Et si c'était à cause des mangeoires ?

 

Bird feeders may sustain feral Rose-ringed parakeets Psittacula

krameri in temperate Europe

 

Philippe Clergeau & Alan Vergnes

Wildl. Biol. 17: 248-252 (2011)

Le travail a consisté à relever les sources de nourriture utilisées par les Perruche à colliers, au hasard des observations effectuées en Essonne, Hauts de Seine et Seine St Denis et en plus à suivre 4 perruches équipées pour le radio-tracking pendant 8 demi-journées ( 4 matins et 4 après-midi ) chacune, en automne et en hiver.

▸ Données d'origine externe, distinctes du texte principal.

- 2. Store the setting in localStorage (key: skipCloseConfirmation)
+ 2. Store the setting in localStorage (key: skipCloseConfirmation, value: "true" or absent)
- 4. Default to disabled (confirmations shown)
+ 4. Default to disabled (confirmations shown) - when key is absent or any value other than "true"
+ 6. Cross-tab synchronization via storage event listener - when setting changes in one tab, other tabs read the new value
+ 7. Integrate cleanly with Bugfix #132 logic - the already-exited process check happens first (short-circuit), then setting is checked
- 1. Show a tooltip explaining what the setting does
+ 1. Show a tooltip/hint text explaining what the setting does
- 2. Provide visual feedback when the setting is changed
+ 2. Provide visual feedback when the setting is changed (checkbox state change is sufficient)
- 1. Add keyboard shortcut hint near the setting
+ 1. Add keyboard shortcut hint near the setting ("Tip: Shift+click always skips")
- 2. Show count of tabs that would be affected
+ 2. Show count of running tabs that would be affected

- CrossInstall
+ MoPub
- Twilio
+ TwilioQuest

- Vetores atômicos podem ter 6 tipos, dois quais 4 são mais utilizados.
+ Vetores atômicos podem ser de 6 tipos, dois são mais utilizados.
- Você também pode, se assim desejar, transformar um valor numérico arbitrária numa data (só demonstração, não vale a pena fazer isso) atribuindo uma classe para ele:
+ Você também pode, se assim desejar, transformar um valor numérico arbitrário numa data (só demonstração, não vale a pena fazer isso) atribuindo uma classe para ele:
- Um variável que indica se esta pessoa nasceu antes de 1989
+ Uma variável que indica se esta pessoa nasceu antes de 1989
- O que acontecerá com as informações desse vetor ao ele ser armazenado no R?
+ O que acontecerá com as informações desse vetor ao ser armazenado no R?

Les résultats montrent que les perruches sont exclusivement végétariennes, qu’elles se nourrissent - hormis les mangeoires - de graines et fruits secs, de fruits charnus et de bourgeons  et que les espèces exotiques représentent un tiers des observations de nourrissage. Un arbre portant des fruits est exploité jour après jour jusqu’à ce qu’il soit dépouillé de ressource en nourriture avant de passer à un autre.

Le point important mis en évidence par cette étude est l’importance des mangeoires : les perruches radio-trackées y ont passé la moitié de leur temps de nourrissage. Il est donc possible que l’importance des mangeoires participe à l’explication du succès de la Perruche à collier en Europe de l’Ouest.

Les auteurs soulignent que l’espèce est considérée comme un ravageur des cultures en Inde et que les problèmes vis-à-vis des productions agricoles commencent à apparaître quand la densité approche celle qu’on trouve autour de Londres. Ils pensent qu’il est important d’avertir ceux qui entretiennent des mangeoires du problème que cela risque de poser.